**Task**
Only the number is wanted: state how many lines of the data below contain the word "position".

================

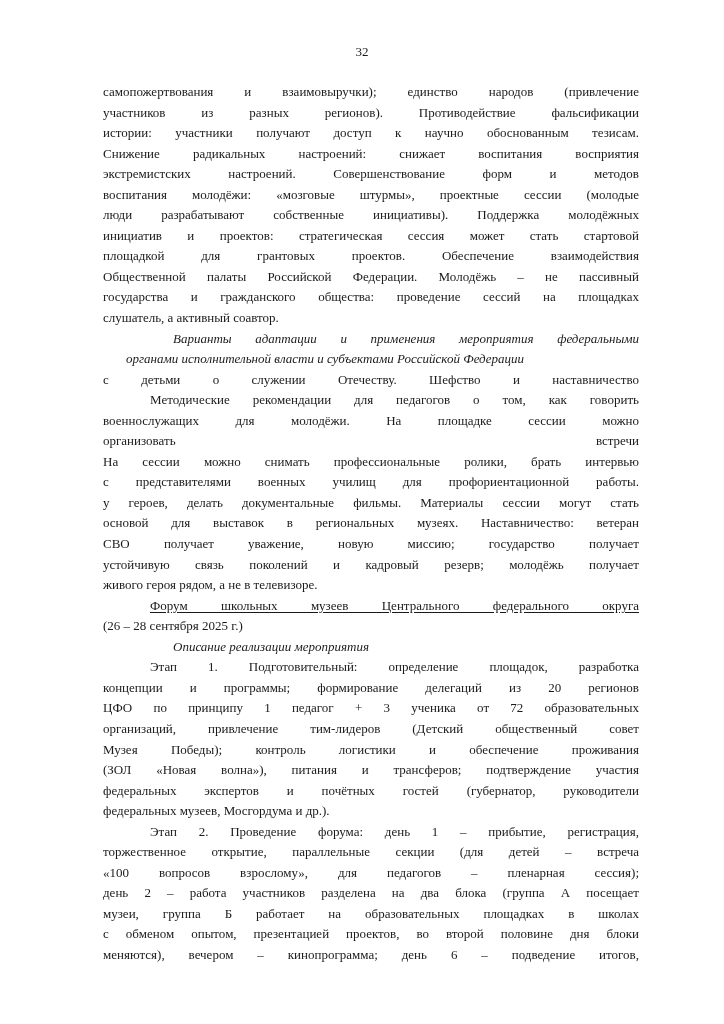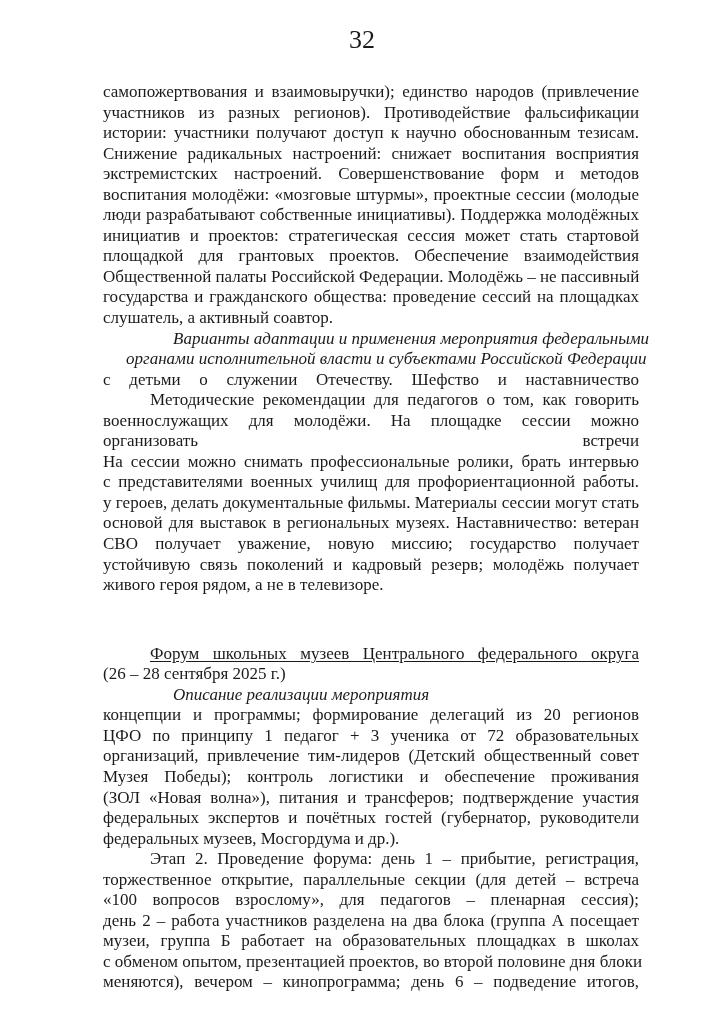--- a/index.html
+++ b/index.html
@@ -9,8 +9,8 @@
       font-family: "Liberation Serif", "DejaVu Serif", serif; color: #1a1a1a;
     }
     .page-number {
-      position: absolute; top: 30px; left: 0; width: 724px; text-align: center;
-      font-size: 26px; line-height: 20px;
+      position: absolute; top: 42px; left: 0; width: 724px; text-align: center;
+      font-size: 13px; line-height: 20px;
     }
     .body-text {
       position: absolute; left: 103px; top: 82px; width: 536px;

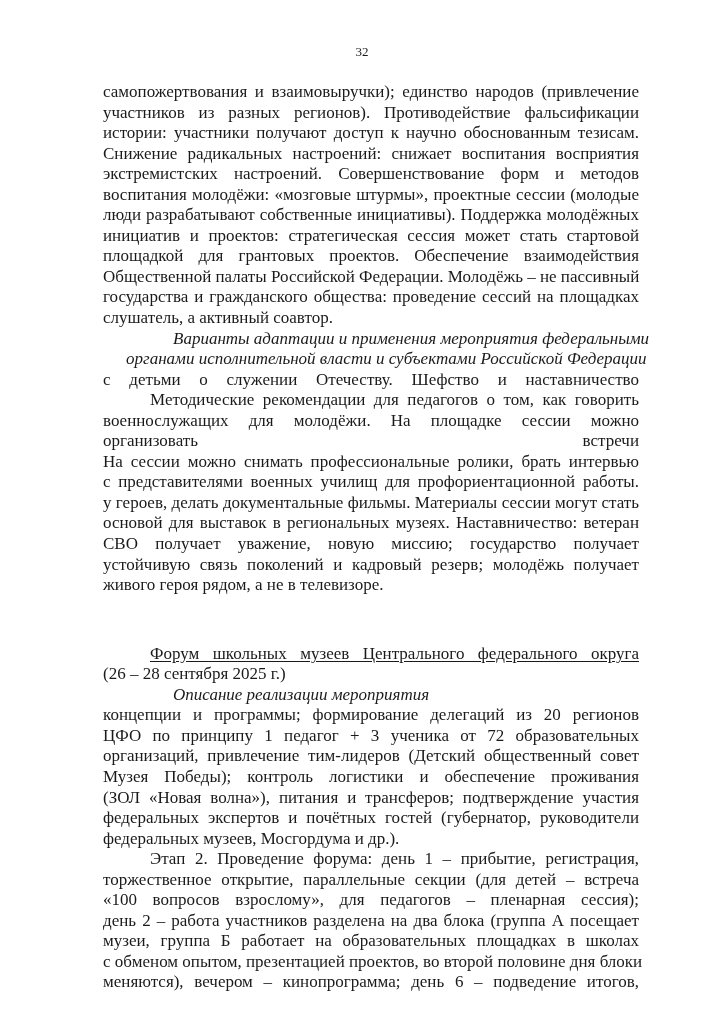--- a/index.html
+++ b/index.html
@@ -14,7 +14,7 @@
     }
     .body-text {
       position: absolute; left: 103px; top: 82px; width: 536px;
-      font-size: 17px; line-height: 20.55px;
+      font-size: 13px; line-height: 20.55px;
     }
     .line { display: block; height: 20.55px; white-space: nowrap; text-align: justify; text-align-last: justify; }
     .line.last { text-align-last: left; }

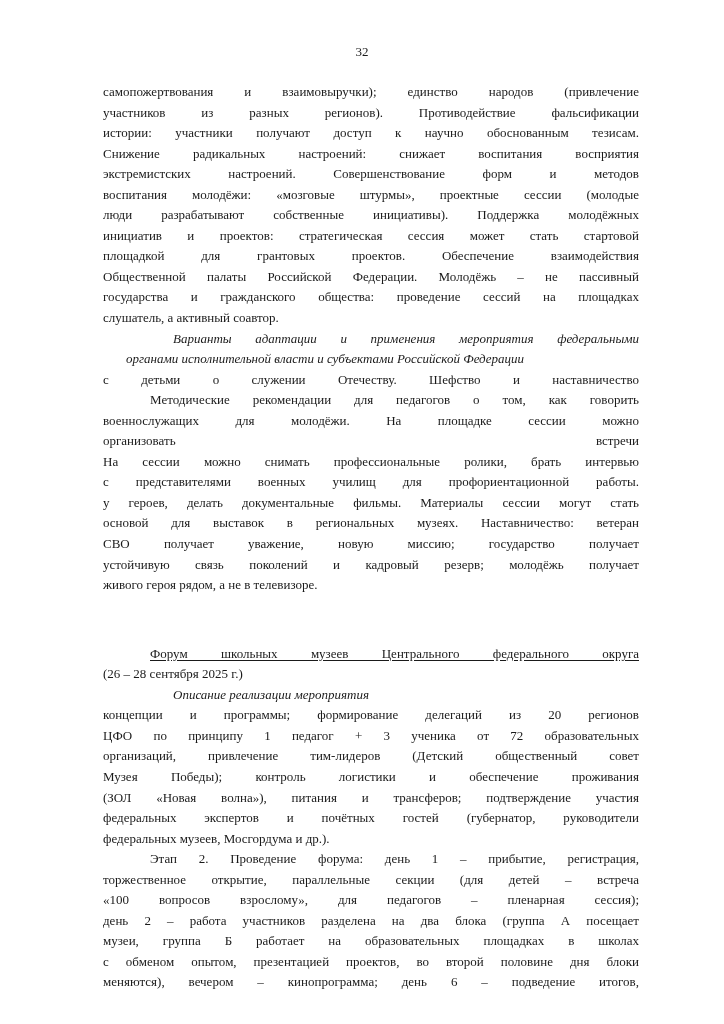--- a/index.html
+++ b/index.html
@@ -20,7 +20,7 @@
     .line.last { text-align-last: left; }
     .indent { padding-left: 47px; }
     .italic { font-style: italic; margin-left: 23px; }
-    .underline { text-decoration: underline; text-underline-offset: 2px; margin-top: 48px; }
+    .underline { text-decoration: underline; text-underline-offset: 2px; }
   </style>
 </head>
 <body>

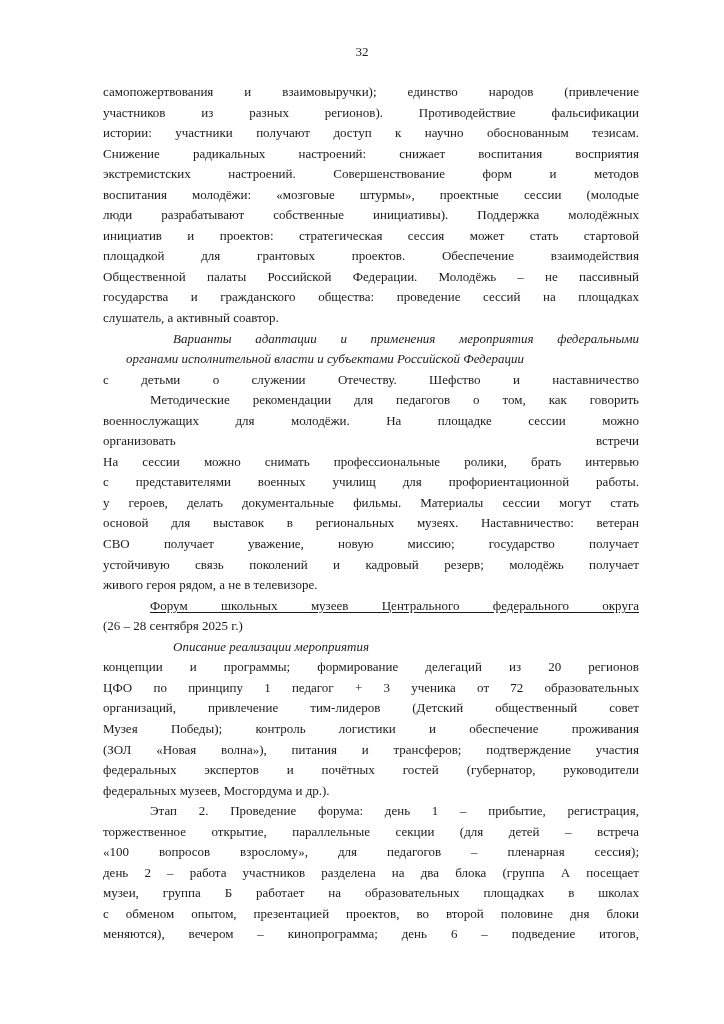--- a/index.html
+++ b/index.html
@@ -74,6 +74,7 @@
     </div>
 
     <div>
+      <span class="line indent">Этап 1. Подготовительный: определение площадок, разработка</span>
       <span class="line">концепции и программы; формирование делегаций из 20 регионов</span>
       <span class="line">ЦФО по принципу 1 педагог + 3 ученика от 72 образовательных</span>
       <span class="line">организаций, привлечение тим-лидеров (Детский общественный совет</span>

================

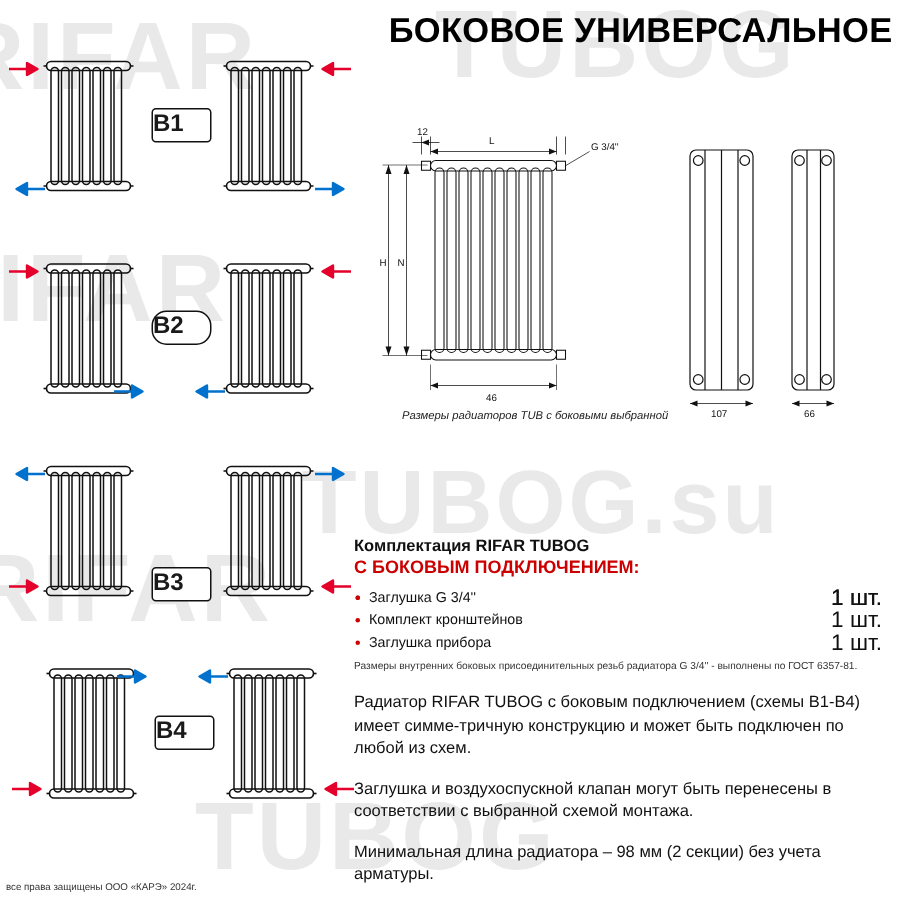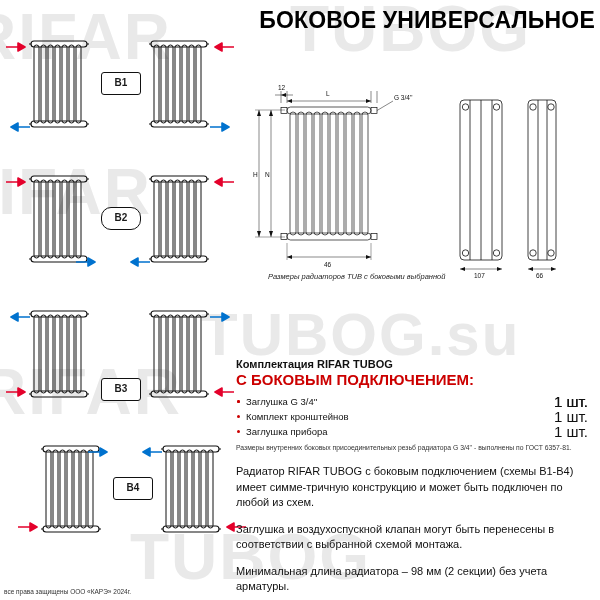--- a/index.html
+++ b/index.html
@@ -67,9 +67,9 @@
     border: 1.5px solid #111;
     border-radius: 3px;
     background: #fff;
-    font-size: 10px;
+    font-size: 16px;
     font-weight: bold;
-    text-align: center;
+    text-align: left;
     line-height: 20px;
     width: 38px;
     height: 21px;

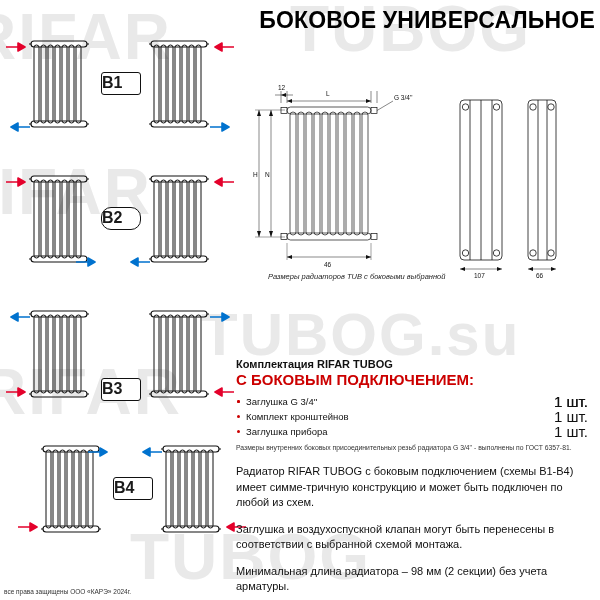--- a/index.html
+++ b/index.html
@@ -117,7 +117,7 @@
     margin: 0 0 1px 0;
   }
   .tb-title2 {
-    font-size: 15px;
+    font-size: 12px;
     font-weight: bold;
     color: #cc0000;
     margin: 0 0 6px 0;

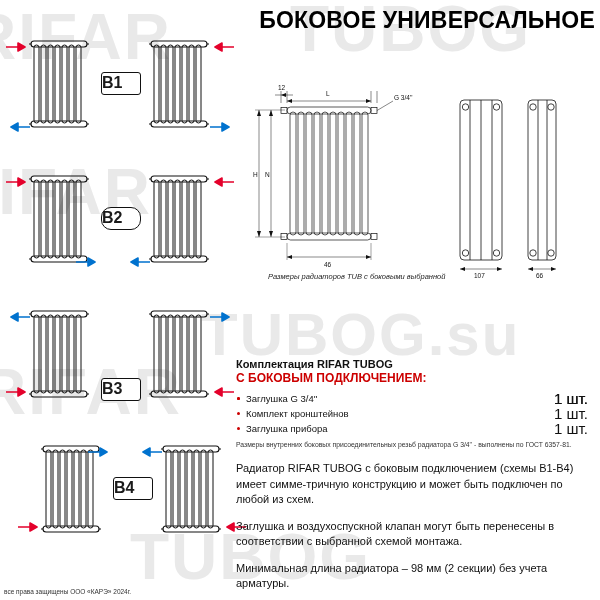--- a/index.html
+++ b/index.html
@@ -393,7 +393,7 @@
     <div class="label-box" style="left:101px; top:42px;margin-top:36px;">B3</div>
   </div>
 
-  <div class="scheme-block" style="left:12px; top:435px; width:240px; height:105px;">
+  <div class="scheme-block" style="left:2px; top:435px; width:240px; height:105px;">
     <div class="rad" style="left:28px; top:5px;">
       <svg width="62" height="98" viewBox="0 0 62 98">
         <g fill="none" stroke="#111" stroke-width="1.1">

================

**Result of this task**
4